Sense of control, autonomy key to decreasing burnout
To reduce the high rates of physician burnout, health care systems must allow clinicians to increase their sense of control and autonomy, according to a viewpoint published in JAMA Psychiatry.
“An extensive literature describes potential solutions, including meditation and mindfulness, stress and resiliency training, small discussion groups, coaching, time management, exercise and reduced work shifts,” Frederick Seacrest Southwick, MD, department of medicine, University of Florida College of Medicine, and Steven Mark Southwick, MD, department of psychiatry, Yale University School of Medicine, and the VA National Center for Post-Traumatic Stress Disorder, wrote. “In our view, these approaches do not adequately address a primary contributor to burnout.”
Instead, according to the authors, resilience research provides a neurocognitive construct that allows for a better understanding of the factors that can lead to burnout and a scientifically informed approach to prevention. The degree of control someone exerts over a stressor impacts both the behavioral and physiological effects of that stressor, they explained. High levels of control and autonomy are related to high levels of job performance and well-being along with low levels of work-related stress, Southwick and Southwick wrote. Resilience research shows that clinicians can most effectively deal with stress by using active coping mechanisms.
Today, clinicians are more likely to take part in large health care systems as opposed to private practice settings, which can leave little room for personal decisions about which tests to perform, which treatments to give and how much time to spend with patients, according to the authors.
To get clinicians to take control of their work and reduce burnout, the authors urge health care organizations to implement a specific leadership model that that supports their active participation.

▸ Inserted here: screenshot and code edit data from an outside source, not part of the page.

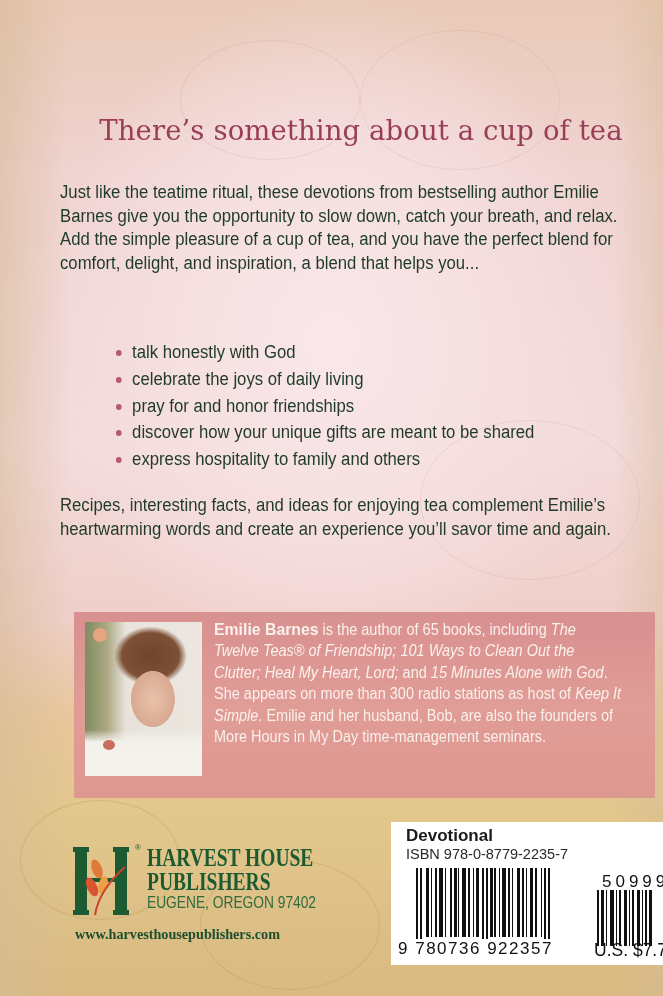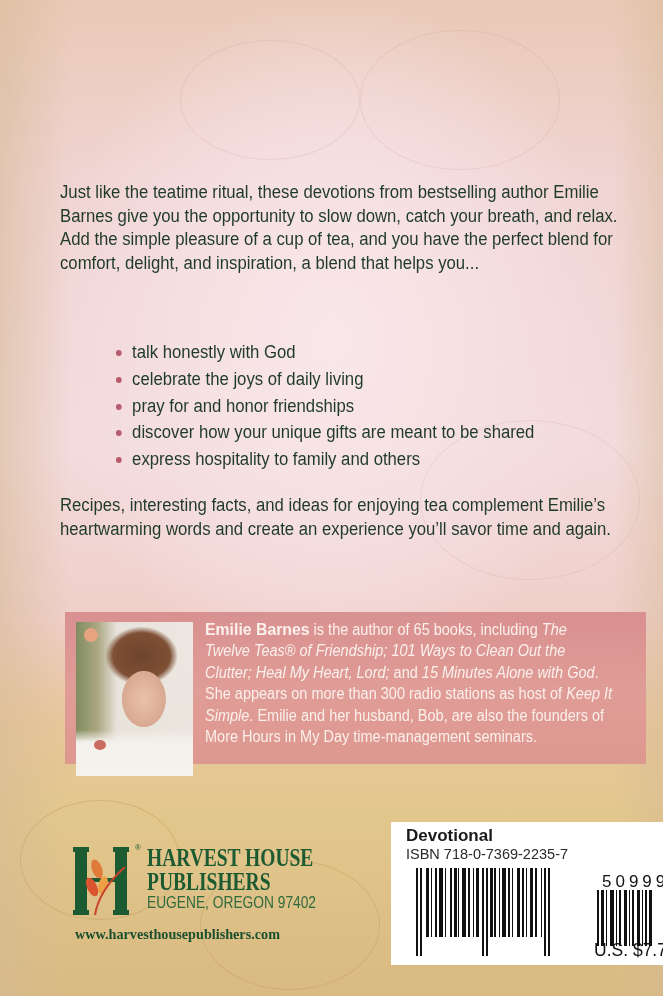--- a/index.html
+++ b/index.html
@@ -152,6 +152,7 @@
 <div class="swirl" style="left:200px;top:860px;width:180px;height:130px;border-color:rgba(170,130,60,0.25);"></div>
 
 <div class="headline">
+  <div>There’s something about a cup of tea</div>
 </div>
 
 <div class="para p1">Just like the teatime ritual, these devotions from bestselling author Emilie Barnes give you the opportunity to slow down, catch your breath, and relax. Add the simple pleasure of a cup of tea, and you have the perfect blend for comfort, delight, and inspiration, a blend that helps you...</div>

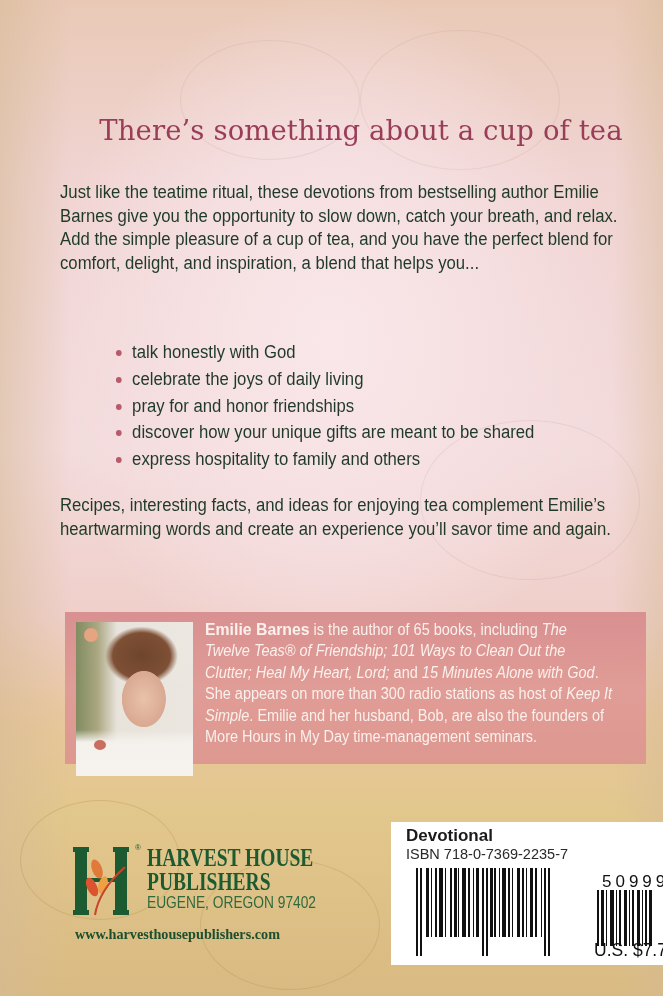--- a/index.html
+++ b/index.html
@@ -49,7 +49,7 @@
     width: 6px; height: 6px; border-radius: 50%; background: #b65a6c;
   }
   .author-box {
-    position: absolute; left: 65px; top: 612px; width: 581px; height: 152px;
+    position: absolute; left: 74px; top: 612px; width: 581px; height: 186px;
     background: linear-gradient(180deg, #d88f8f 0%, #e09b96 50%, #dd9790 100%);
     opacity: 0.97;
   }

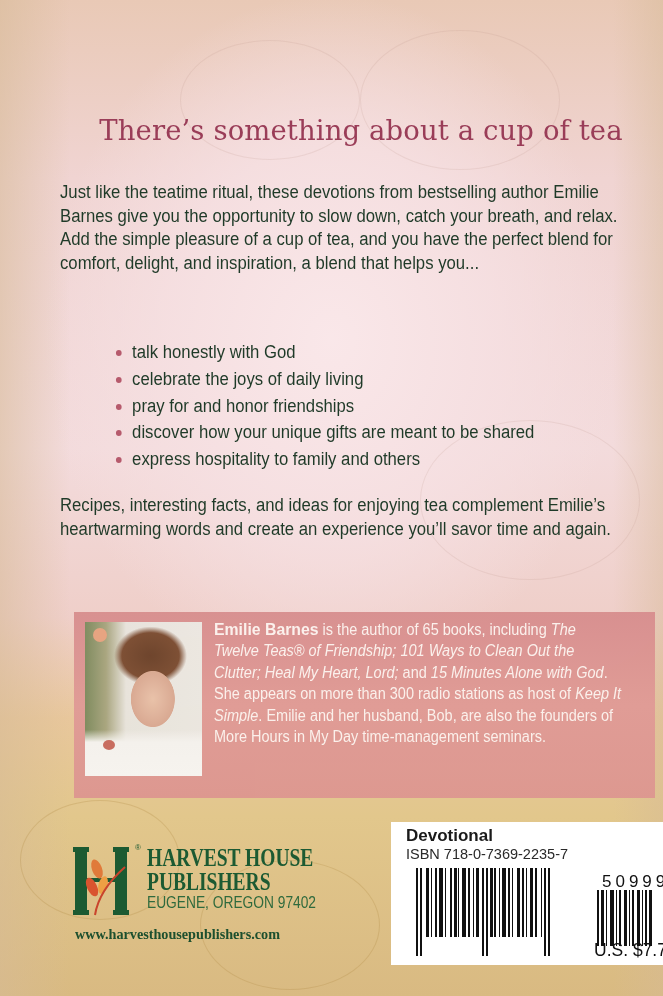--- a/index.html
+++ b/index.html
@@ -198,7 +198,7 @@
 
 <div class="barcode-box">
   <div class="bc-cat">Devotional</div>
-  <div class="bc-isbn">ISBN 718-0-7369-2235-7</div>
+  <div class="bc-isbn">ISBN 978-0-8779-2235-7</div>
   <div class="bc-main">
     <div class="bar" style="width:2px;margin-right:2px"></div>
       <div class="bar" style="width:2px;margin-right:4px"></div>

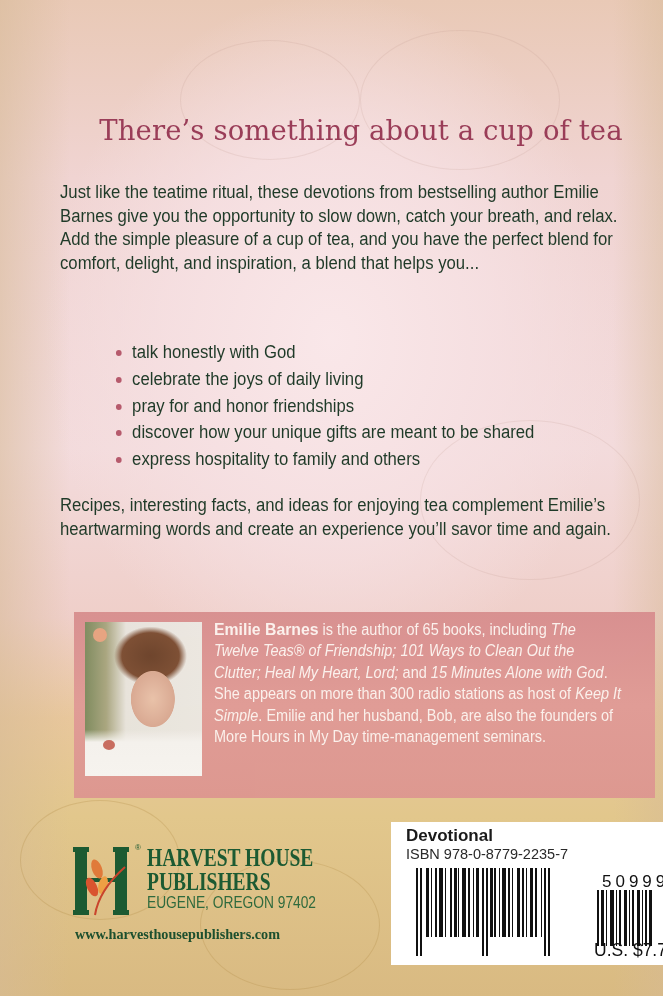--- a/index.html
+++ b/index.html
@@ -231,6 +231,7 @@
     <div class="bar" style="width:2px;margin-right:2px"></div>
       <div class="bar" style="width:2px;margin-right:0"></div>
   </div>
+  <div class="bc-digits">9 780736 922357</div>
   <div class="bc-addon-digits">50999</div>
   <div class="bc-addon">
     <div class="bar" style="width:2px;margin-right:2px"></div>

“Modern health care is highly complex and interdependent, and it is crucial to effective service provision that physicians share administrative and policy leadership positions with nonphysician health care administrators,” they continued. “With their clinical expertise and training in the scientific method, physicians bring invaluable experience to administrative teams and can contribute to improvements in every process that affects patient care.”

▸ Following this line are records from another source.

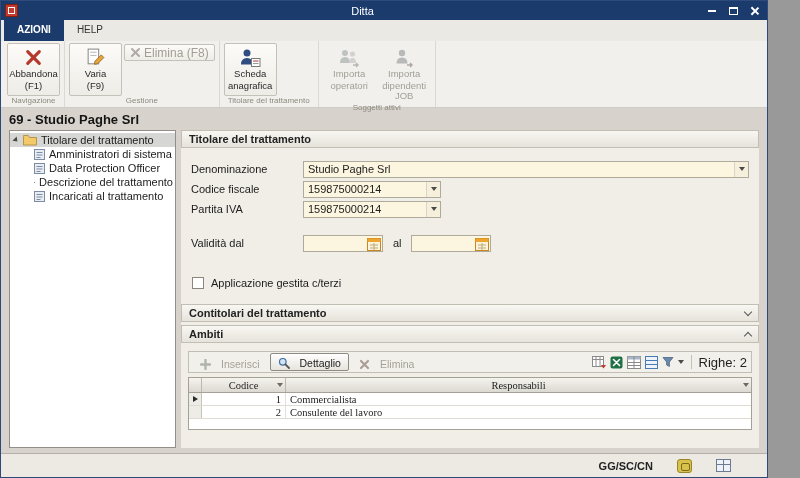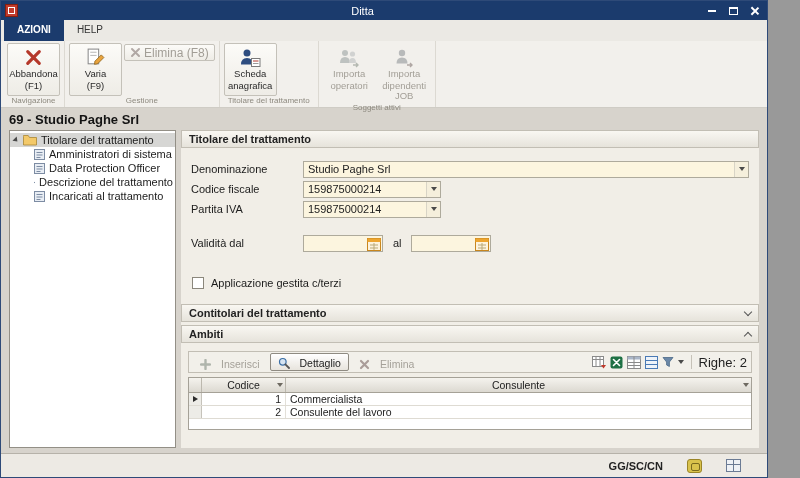--- a/index.html
+++ b/index.html
@@ -95,7 +95,7 @@
   .vsep { width:1px; height:14px; background:#c6c2b8; margin:0 3px; }
   .righe { font-size:13px; color:#222; }
 
-  .grid { margin-top:4px; border:1px solid #a5a197; background:#fff; }
+  .grid { margin-top:4px; border:1px solid #a5a197; background:#fff;font-family:Liberation Serif, serif; }
   .g-head { display:flex; height:15px; background:linear-gradient(#f5f3ee,#dcd9d1); border-bottom:1px solid #a5a197; font-size:10.5px; color:#222; }
   .g-head > div { position:relative; display:flex; align-items:center; justify-content:center; border-right:1px solid #bcb8ae; }
   .hc-sel { width:13px; flex:none; }

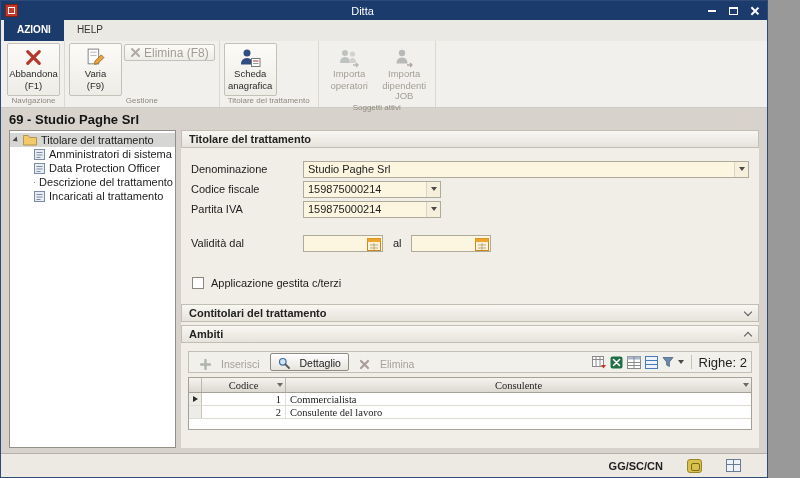--- a/index.html
+++ b/index.html
@@ -422,7 +422,7 @@
               <span class="h-filter"></span>
             </div>
             <div class="hc-desc">
-              <span>Consulente</span>
+              <span>Responsabili</span>
               <span class="h-filter"></span>
             </div>
           </div>

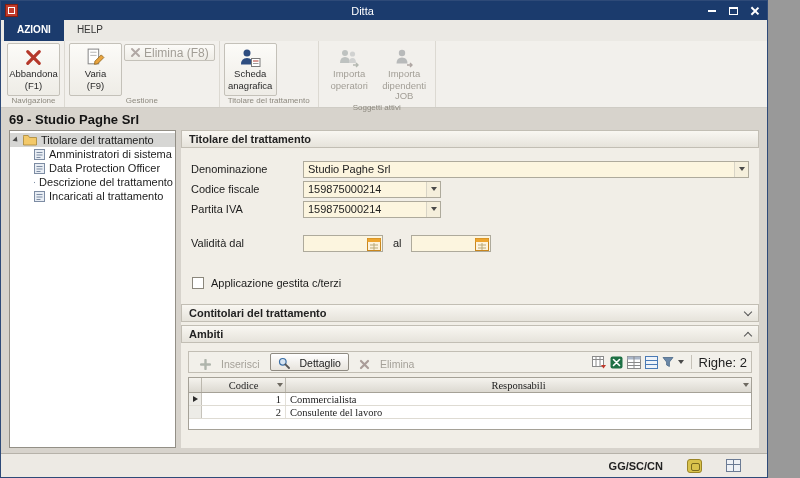--- a/index.html
+++ b/index.html
@@ -111,7 +111,7 @@
 
   
   .statusbar { height:24px; flex:none; background:#edeae4; border-top:1px solid #b6b2a9; display:flex; align-items:center;
-               justify-content:flex-end; padding-right:26px; gap:24px; font-size:11px; }
+               justify-content:flex-end; padding-right:36px; gap:24px; font-size:11px; }
   .status-text { font-weight:bold; color:#222; }
   .sicon-key { width:15px; height:14px; background:#d9c24c; border:1px solid #9a8527; border-radius:3px; position:relative; }
   .sicon-key::after { content:""; position:absolute; left:3px; top:3px; width:7px; height:6px; border:1.5px solid #7a6a1e; border-radius:2px; }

The authors predict that the rates of burnout will stay high until health care systems get involved in helping clinicians increase their sense of control and autonomy, which will entail increased physician input in local and national health care policy, allocation of administrative time, resources and training.
“To reduce burnout, we must find meaningful and effective ways to reduce uncontrollable stress and increase the sense of control over the practice of medicine,” the researchers wrote. “Substantial scientific evidence supports our strong recommendation that physicians play a major role in actively leading the redesign of our health care delivery systems.” – by Savannah Demko
Disclosures: Steven Mark Southwick reports funding by the VA National Center for PTSD and the Glenn H. Greenberg Professorship of Psychiatry, PTSD and Resilience.